Personal information
- Nickname: Gentle Ben
- Born: 1939 Stamullen, County Meath, Ireland
- Died: March 26, 1992 (age 52) Templemore, County Tipperary, Ireland

Team information
- Discipline: Road bicycle racing
- Role: Rider

Amateur team
- 1955–77: St. Patrick's East Meath

Major wins
- Rás Tailteann, 1959 Tour of Ulster, 1960

= Ben McKenna (cyclist) =

Irish cyclist (1939–1992)

Ben McKenna (1939 – 26 March 1992) was an Irish cyclist. He won the Rás Tailteann in 1959.

==Early life==
McKenna was born at Cottage Hill, Stamullen in 1939; his family later moved to Julianstown.

==Career==
McKenna was a founding member of St. Patrick's East Meath cycling club in 1955.
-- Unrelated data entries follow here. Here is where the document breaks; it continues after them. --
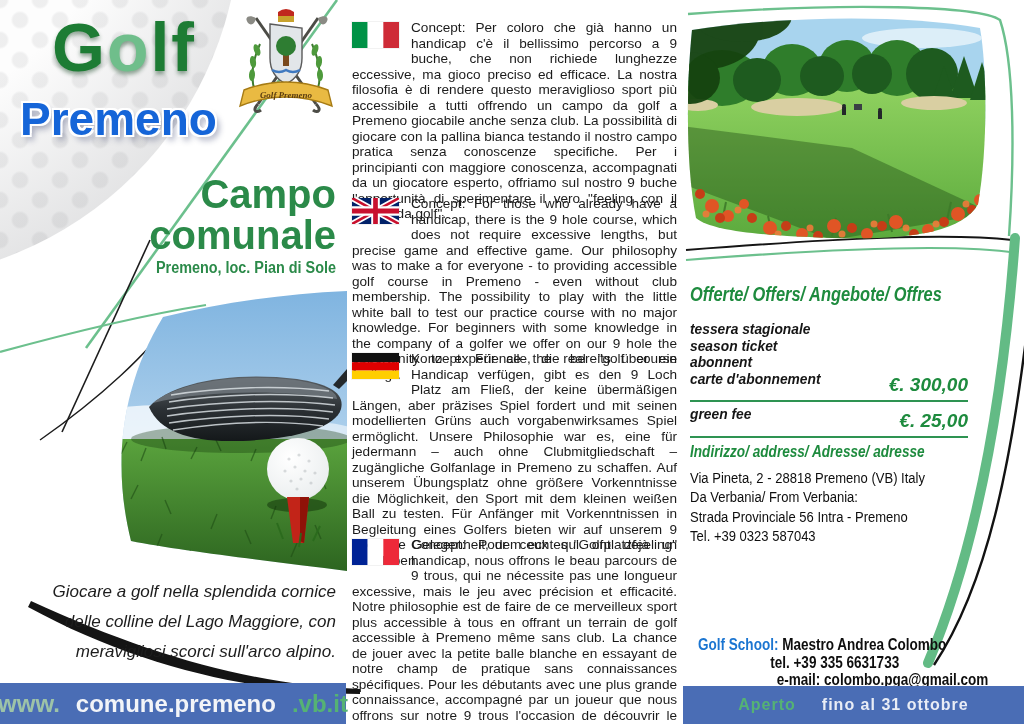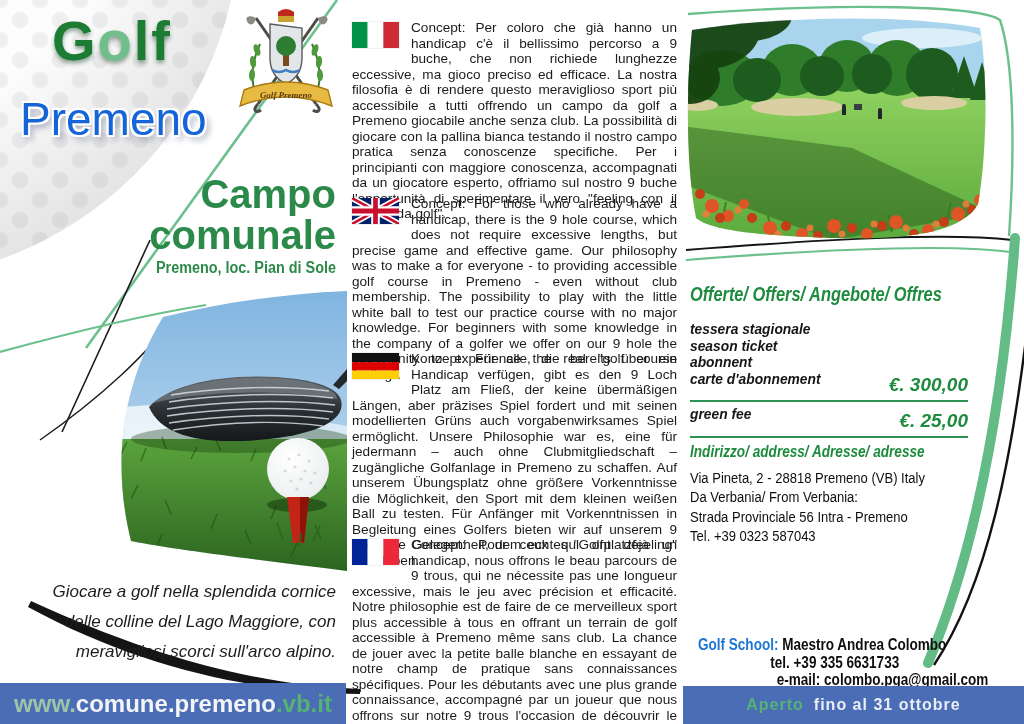"Golf" .logo-golf { font-size: 56px -> 68px }
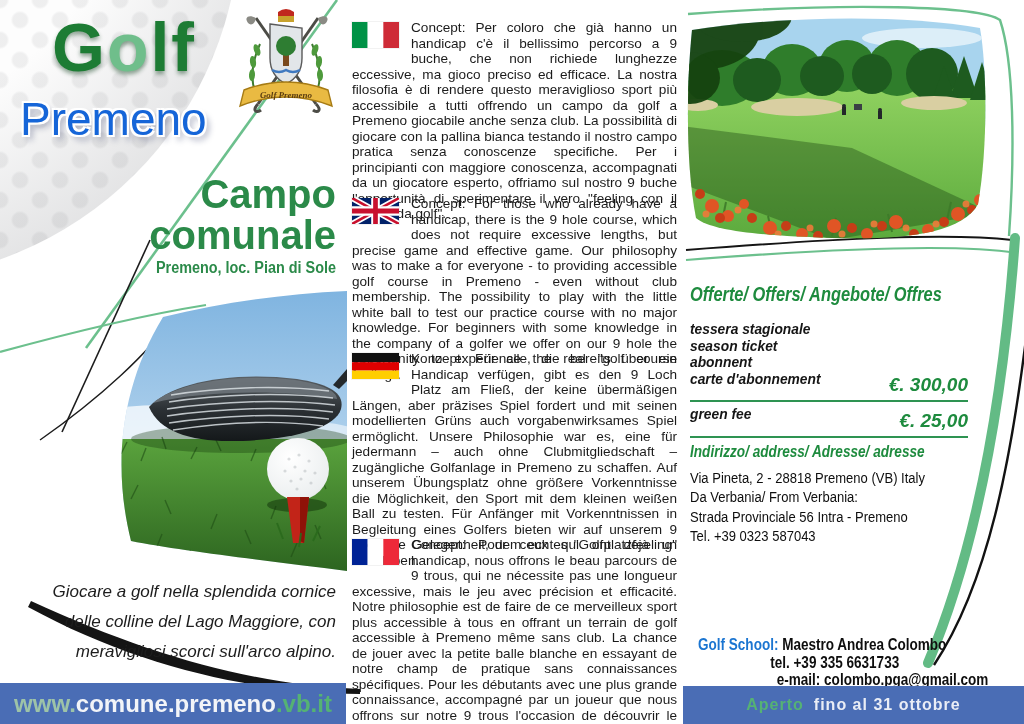"Premeno" .logo-premeno { font-weight: 400 -> 700 }
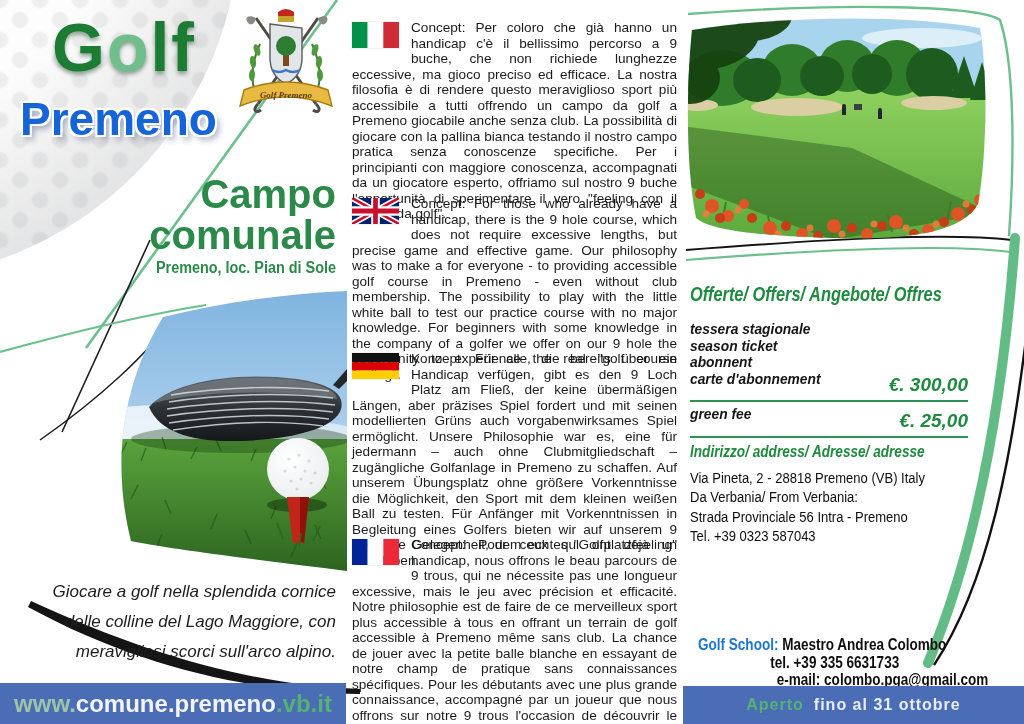"www." .bar { gap: none -> 16px }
He first competed in the Rás Tailteann in 1956, and won the competition in 1959. He finished second in 1961 and 1964.

McKenna also won the Rás Laighean in 1958, the Mick Beggan Memorial in 1959 and the Tour of Ulster in 1960. He retired from cycling in 1977.

==Personal and later life==

McKenna was Chief Commissaire for the 1983 Rás. He also had a role in the reunification of the politically divided Irish cycling world, which culminated in the creation of Cycling Ireland in 1987.

McKenna married Grace Bosonnet and had six children; he died in 1992 aged just 52.

==Legacy==
The Ben McKenna Memorial is an annual cycling race held in Balbriggan.

McKenna was inducted into the Cycling Ireland Hall of Fame in 2017.